Chiudere lo stabilimento alle porte di Milano, mandare a casa 186 persone e nel frattempo assumerne altre fra Roma e la Calabria approfittando delle agevolazioni previste dalle nuove norme inserite nel Jobs act. Ottenendo così un doppio risultato: prendere giovani con contratti meno costosi e più flessibili e ottenere gli sgravi fiscali del governo. La denuncia arriva dalle categorie del settore comunicazione di Cgil, Cisl e Uil.

La storia arriva da Cinisello Balsamo e l’azienda è la Call&Call Milano srl, un call center che si occupa dei servizi di customer care per tre importanti società finanziarie e bancarie italiane: Ing Direct, Agos Ducato e Fiditalia. Il gruppo Call&Call nasce nel 2002 proprio a Cinisello (dove tuttora risiede la holding): da qui la società si espande su tutto il territorio nazionale e oggi ha in tutto 2.500 dipendenti e fattura 57 milioni all’anno, come si legge sul sito della stessa società. Solo che il 10 aprile scorso il consiglio di amministrazione dell’azienda ha aperto la procedura di licenziamento collettivo per la chiusura del sito.

Già da luglio il personale di Cinisello era in contratto di solidarietà di tipo difensivo, riuscendo così a evitare il licenziamento di 41 persone. «Ma con una mossa spregiudicata — dice Sara Rubino (Slc Cgil) — la proprietà, senza aver mai comunicato le difficoltà legate alla gestione del contratto di solidarietà, ha dirottato parte del flusso di lavoro su altre sedi del gruppo, anche assumendo nuovo personale con il contratto a tutele crescenti e senza averci dato risposte rispetto a ciò che già vedevamo e di cui chiedevamo informazioni».

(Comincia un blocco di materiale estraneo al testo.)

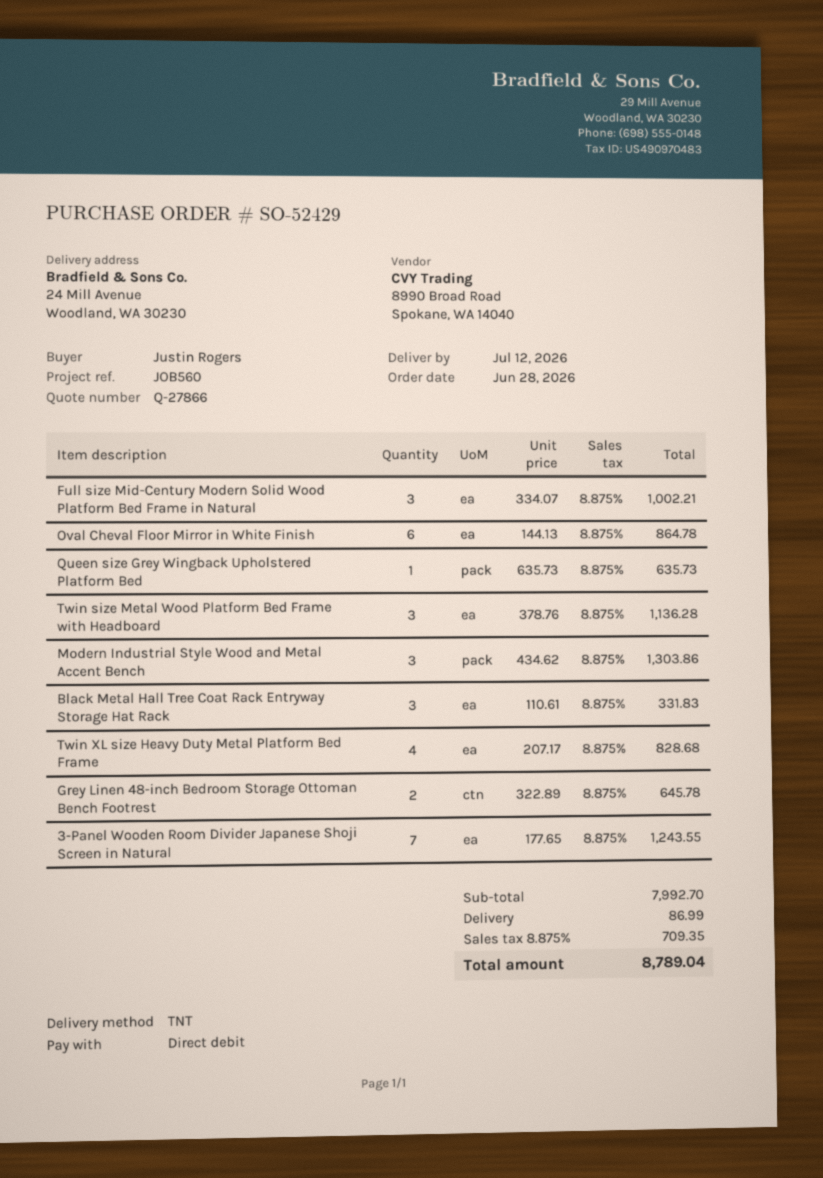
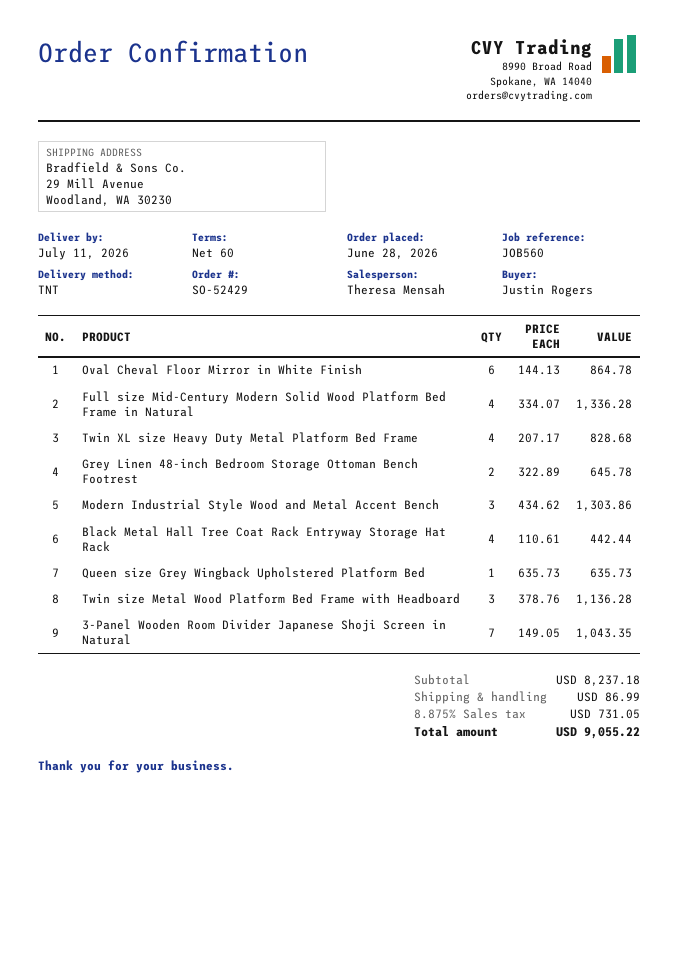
delivery date: 2026-07-12 -> 2026-07-11
ship to: 24 Mill Avenue, Woodland, WA 30230 -> 29 Mill Avenue, Woodland, WA 30230
Full size Mid-Century Modern Solid Wood Platform Bed Frame in Natural: 3 x 334.07 = 1002.21 -> 4 x 334.07 = 1336.28
Black Metal Hall Tree Coat Rack Entryway Storage Hat Rack: 3 x 110.61 = 331.83 -> 4 x 110.61 = 442.44
3-Panel Wooden Room Divider Japanese Shoji Screen in Natural: 7 x 177.65 = 1243.55 -> 7 x 149.05 = 1043.35
subtotal: 7992.70 -> 8237.18
tax: 8.875% = 709.35 -> 8.875% = 731.05
total: 8789.04 -> 9055.22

Ma come fa un’impresa che attiva la legge 223, cioè la procedura per i licenziamenti collettivi, ad assumere contemporaneamente nuovi lavoratori in altre zone d’Italia? «Il sistema sta in piedi perché Call&Call ha costituito più società, come in un gioco di scatole cinesi: c’è Call&Call Milano srl, Call&Call La Spezia srl, Call&Call Lokroi srl», spiega Adriano Gnani (Uilcom Uil). Quindi quella milanese può risultare effettivamente in crisi, a differenza di quella di Roma, o di Locri, o della Spezia. La perdita annuale su Cinisello sarebbe di 500mila euro: «Colpa dei costi eccessivi del lavoro, secondo l’azienda. Questo nonostante lo stipendio medio degli operatori sia sui 1.200 euro mensili, che però con i nuovi assunti possono scendere a 1.000».

La versione della holding è che «negli ultimi anni ci sono state perdite di esercizio significative non più sostenibili a seguito di un calo delle commesse e in presenza di costi generali incompatibili con il nuovo contesto di mercato, soprattutto per una fra le pochissime imprese del settore che ha scelto di non spostare lavoro italiano in offshoring e, dunque, non ha potuto mediare l’incidenza del costo del lavoro ricorrendo alla delocalizzazione. Da qui la necessità non più rinviabile di attivare la procedura di mobilità, trattandosi di una situazione strutturale e non congiunturale». Già lo scorso 10 aprile i lavoratori avevano reagito alla comunicazione con uno sciopero: adesso l’intenzione è trasformare una vertenza locale in una questione che riguardi nel complesso la società.